In the process of comparing the latest Olympic team with the Dream Team of twenty years ago, Turbow touches upon a team that many U.S. fans would like to forget.  The story of how the team from 2004 only won the bronze – and the Redeem Team from 2008 – seems to be somewhat misunderstood. But I think the very same analysis used in the Wired.com article can help shed some light on why the 2004 team failed so miserably and the 2008 team was so successful. 

Before I get to this analysis, though, let’s discuss another point of view.  In The Gold Standard, the coach of the 2008 team, Mike Krzyzewski, had this to say about the 2004 team’s problems:

“I, too, had watched as the United States had lost its competitive edge in international basketball.  This is not to place blame on those involved with the 2004 Olympic basketball team, a team that was comprised of some of the most talented players and some of the most knowledgeable coaches in the game.  In my perspective, the system failed them.  The team was sent into competition ill-prepared.  It was not a lack of talent or basketball know-how; it was simply a lack of proper time and competition.”

Coach K. went on to note…

”It was easy to point fingers and blame this guy or that guy for the way he acted or didn’t act in 2004, but Jerry (Colangelo) and I both believed that it was our current system that was flawed, not the players.  This system was no longer conducive to winning.”
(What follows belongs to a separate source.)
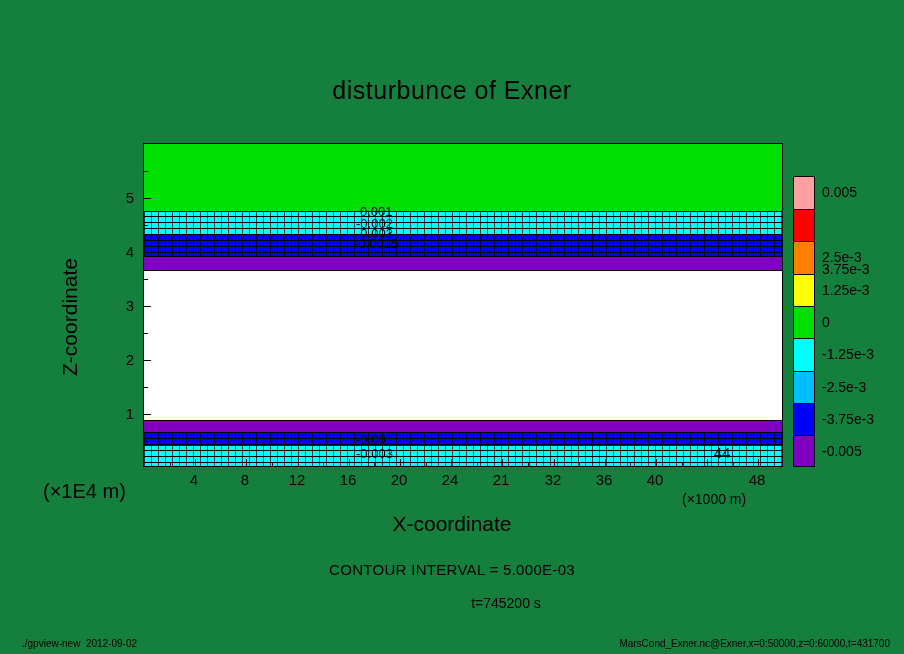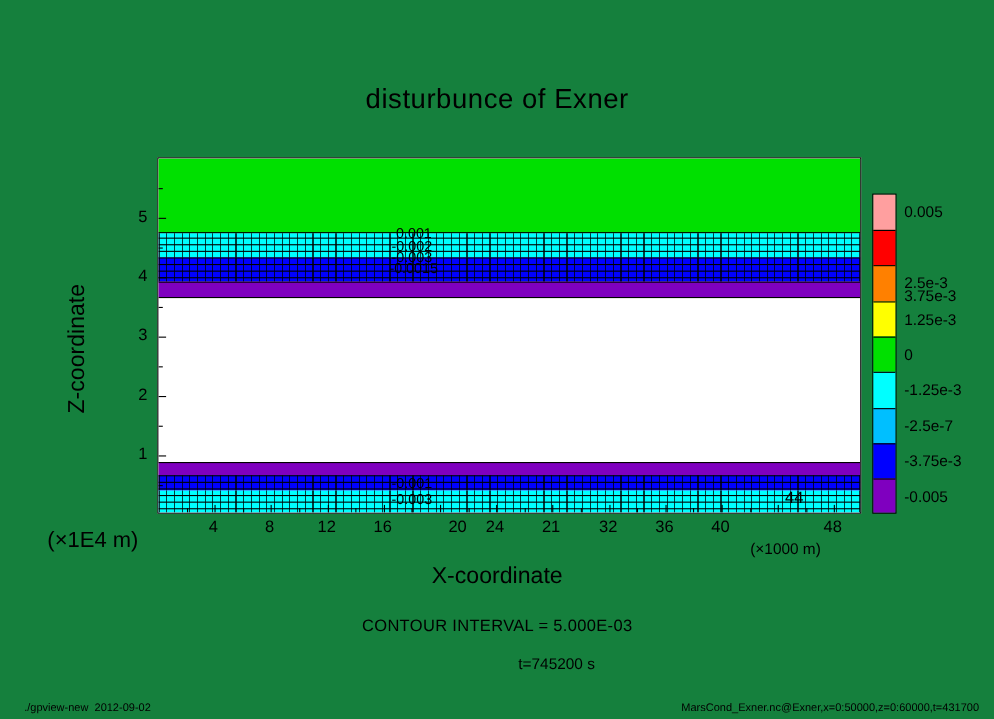"-2.5e-7" div.cb-label { text: -2.5e-7 -> -2.5e-3 }
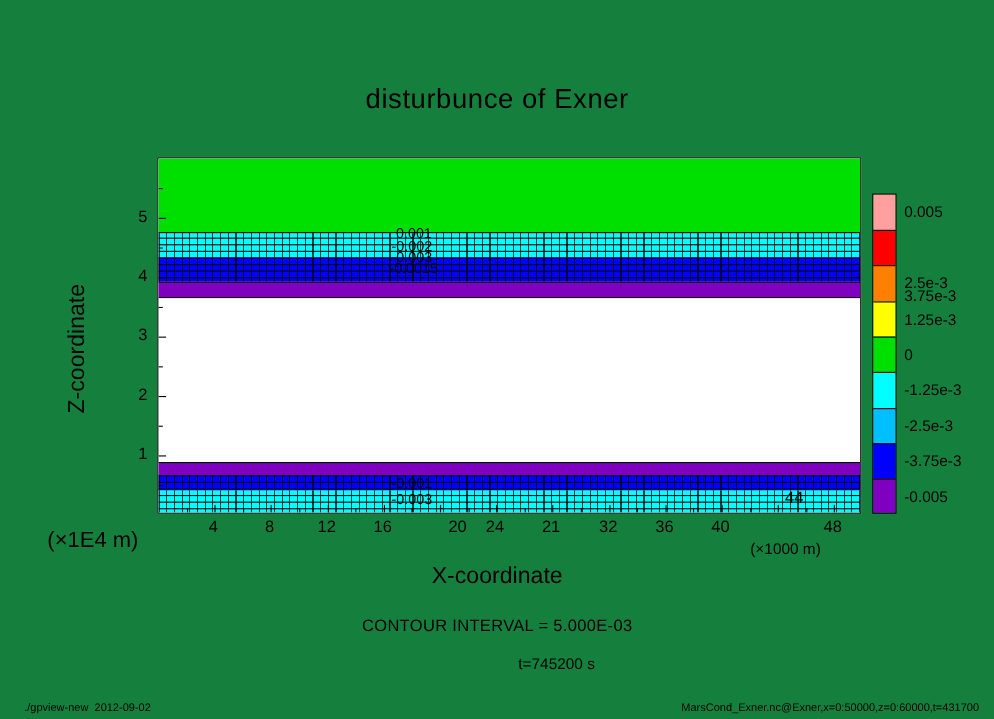"20" div.xticklabel { margin-left: 17px -> none }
Coach K. appears to make a compelling argument.  After all, the 2004 team employed such “stars” as Allen Iverson, Stephon Marbury, and Carmelo Anthony.  Surely such “stars” couldn’t have been the problem.

Then again, maybe every “star” in the NBA isn’t equally productive.  As noted at Wired.com, players who score in abundance tend to be considered “stars.” But wins in the NBA – again, as noted at Wired.com — are primarily about shooting efficiency, gaining possession of the ball (i.e. grabbing defensive rebounds and steals), and keeping possession of the ball (i.e. grabbing offensive rebounds and avoiding turnovers).  Just chucking the ball at the basket might help a player increase his scoring totals (and consequently his salary and fan base); but if the shooting isn’t very efficient, then that scoring doesn’t really help a team win. 

We can see this point when we use all the box score statistics the NBA tracks to measure how many wins each player produces. When we take that step, we can develop a very simple model to explain the failure in 2004 and the success observed in 1992, 1996, 2000, and 2008.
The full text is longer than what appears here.